To mail me, remove the 'mailno' from my email addy.
"Yeah. It smells, too..."
LOL. If you want to ridicule a post by echoing it and "reversing" who it talks about, you have to make sure the reversal maintains atleast a smidgin of truth. Otherwise you just make yourself look like an idiot.
That black hole of a country
On that map North Korea is in fact a "black hole". It looks like ocean. The United states is by far the brightest region, with "the whole of euorpe" coming in a close second.
the world's LARGEST ARMY and LARGEST NUMBER OF NUKES.
You are demonstrating pure ignorance. China has the worlds larget army, 2.9 million servicemen, more than double the US's 1.4 million. Russia has the most nukes, well over twice as many as the US.
They are diverting their entire economy (what little there is of it) to supporting that army and building weapons.

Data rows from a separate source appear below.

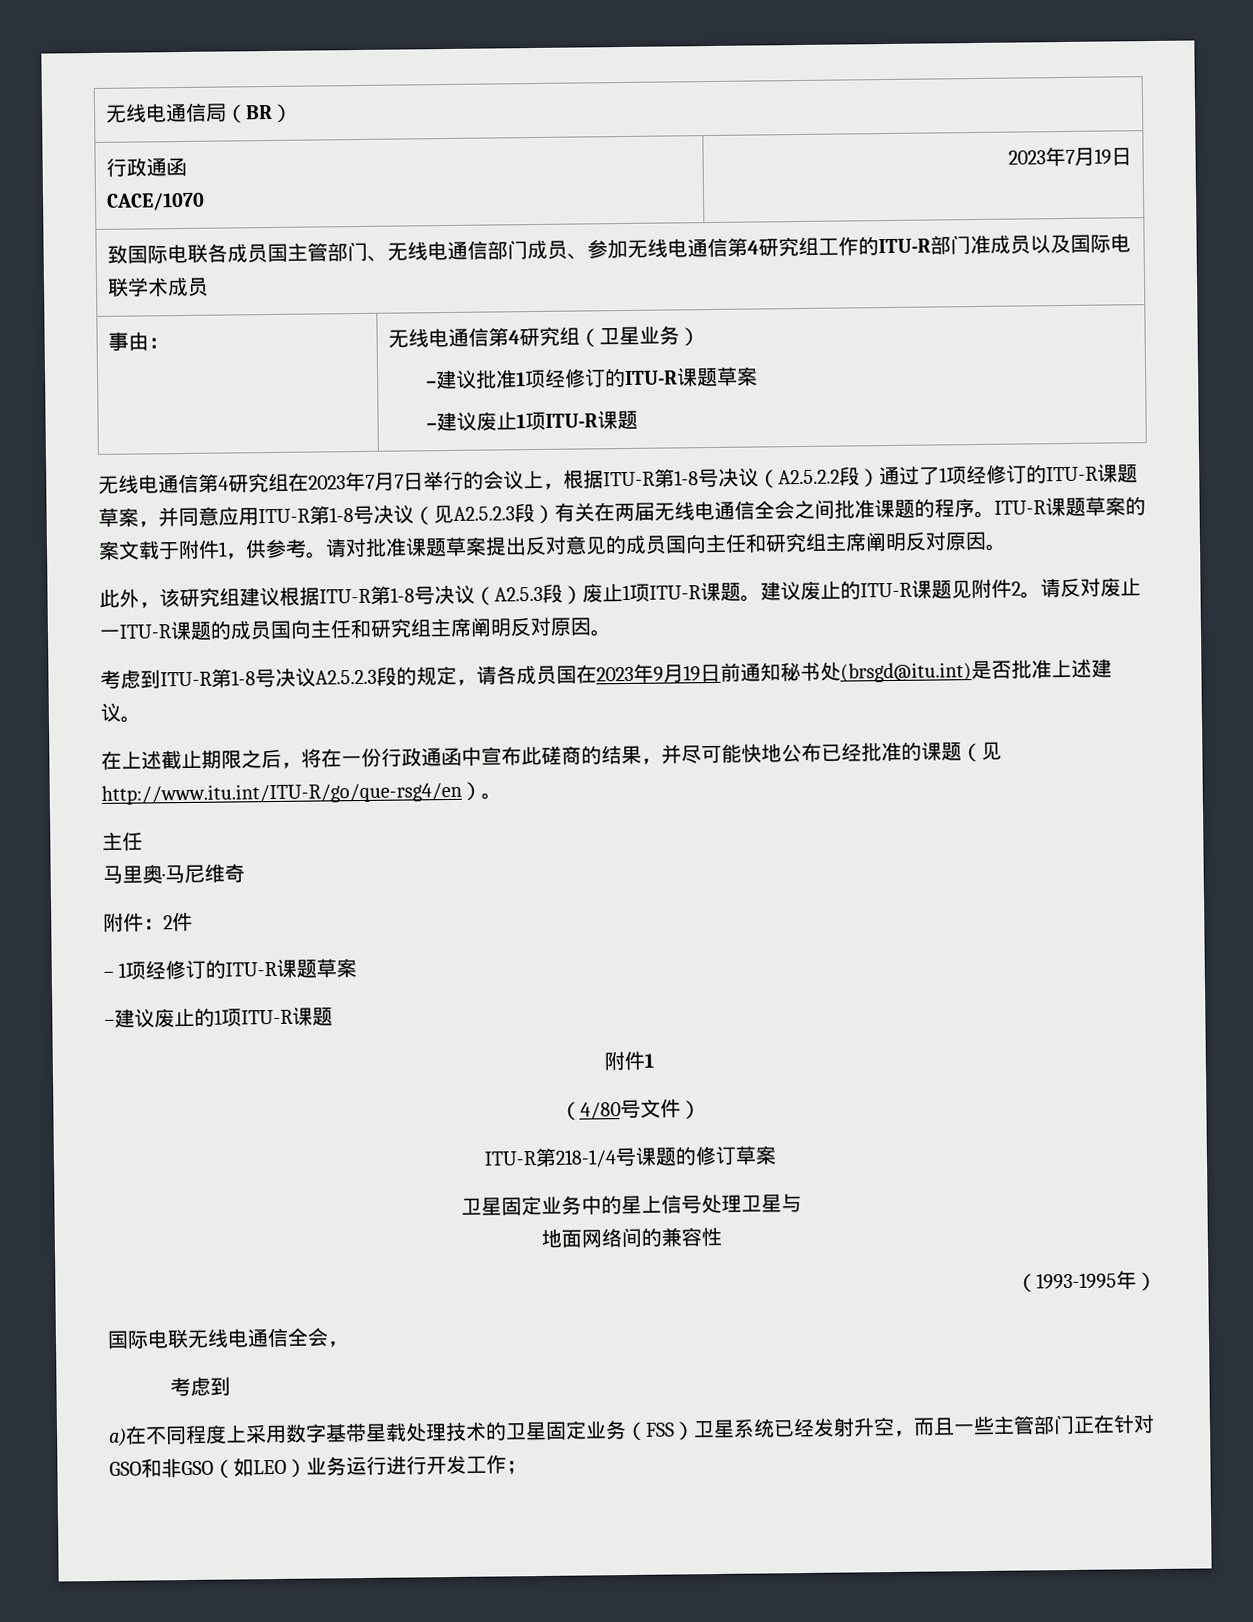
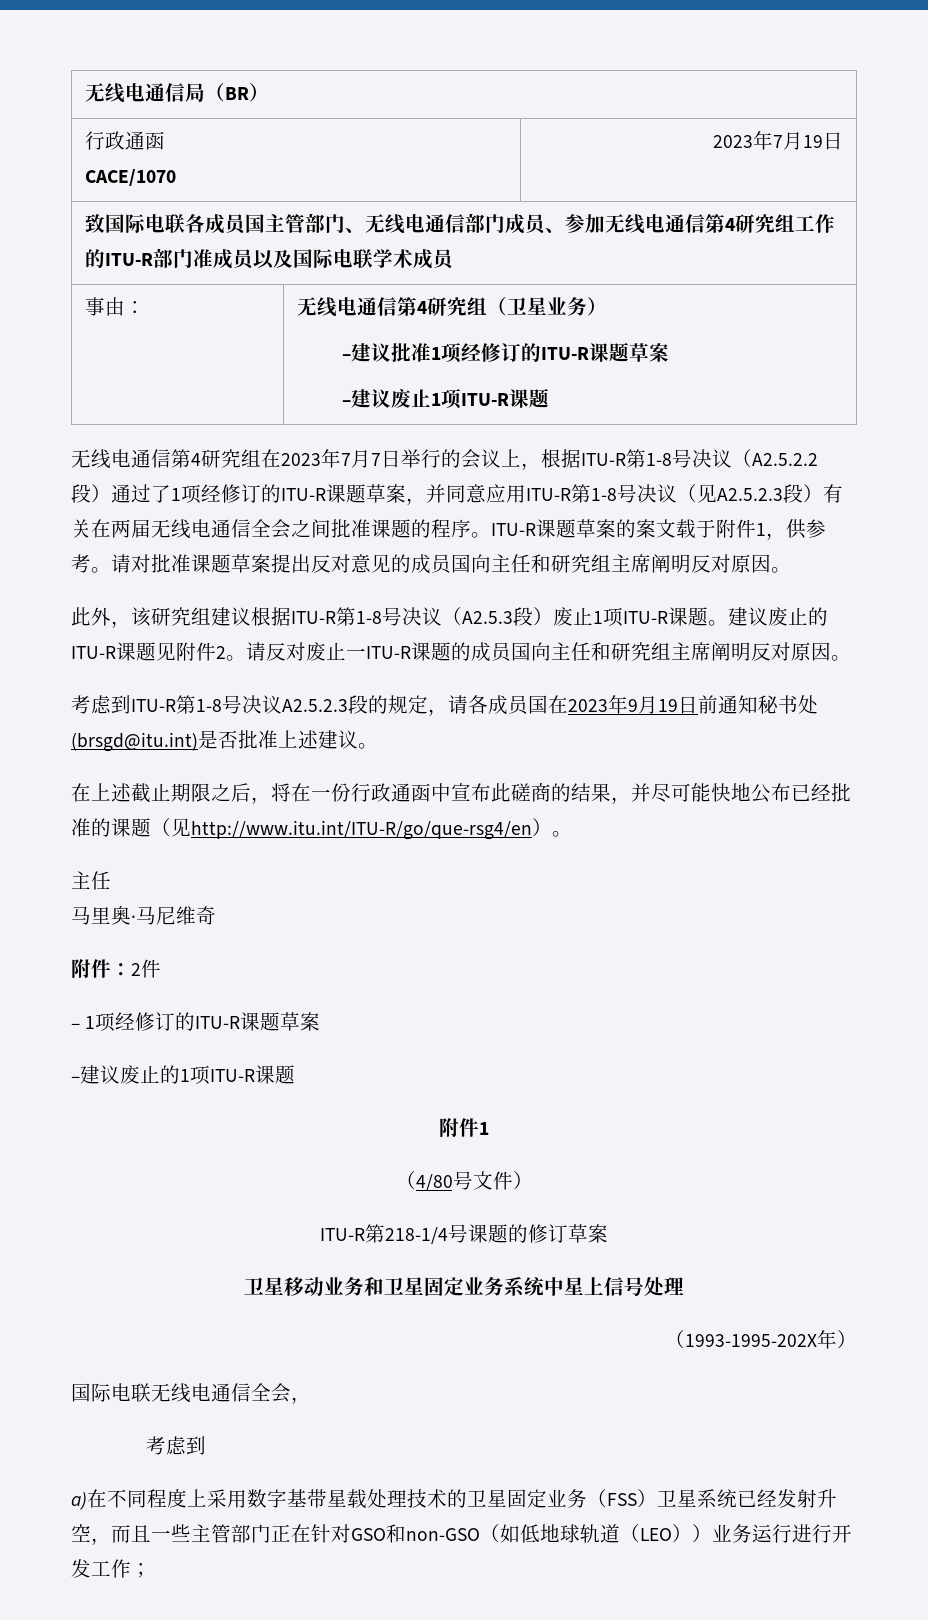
- 卫星固定业务中的星上信号处理卫星与
- 地面网络间的兼容性
- （1993-1995年）
+ 卫星移动业务和卫星固定业务系统中星上信号处理
+ （1993-1995-202X年）
- a)在不同程度上采用数字基带星载处理技术的卫星固定业务（FSS）卫星系统已经发射升空，而且一些主管部门正在针对GSO和非GSO（如LEO）业务运行进行开发工作；
+ a)在不同程度上采用数字基带星载处理技术的卫星固定业务（FSS）卫星系统已经发射升空，而且一些主管部门正在针对GSO和non-GSO（如低地球轨道（LEO））业务运行进行开发工作；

North Korea spends somewhere between 20% and 30% of its GDP on its military while approximately 10% of its population has starved to death in recent years. The US spends somewhere between 4.3% and 5.7% on its military, and the US spends a higher percentage of its miliary spending on RESEARCH, compared to all western nations. The US provides food (food stamps) to anyone who needs them.
The North American government is incredibly isolationist
LMAO! Isolationist?? The usual complaint is the exact the opposite.
and paranoid.
The US thinks that there are terrorists trying to blow up Americans and American buildings. Americans and American builings are in fact blowing up.
In this document North Korea accuses the UN and the International Atomic Energy Agency of conspiring to harm North Korea. Part of the "proof" of this supposed conspiracy is the fact that North Korea is reffered to as "North Korea" rather than as "DPRK". They take a "serious view" of this "insult to their soverignty". This document is fairly typical of North Korean perception on international relations. Not to mention their constant fear that at any moment the 38,000 US personel and South Korea's half million servicemen are going to charge head-long into what is undoubtedly the most heavily forified border in the world, against the third largest army in the world.
As for Liberation, Iraqis were in fact dancing in the streets and toppling Saddam statues. Somehow I don't think you are going to find many South Koreans welcoming North Korean forces.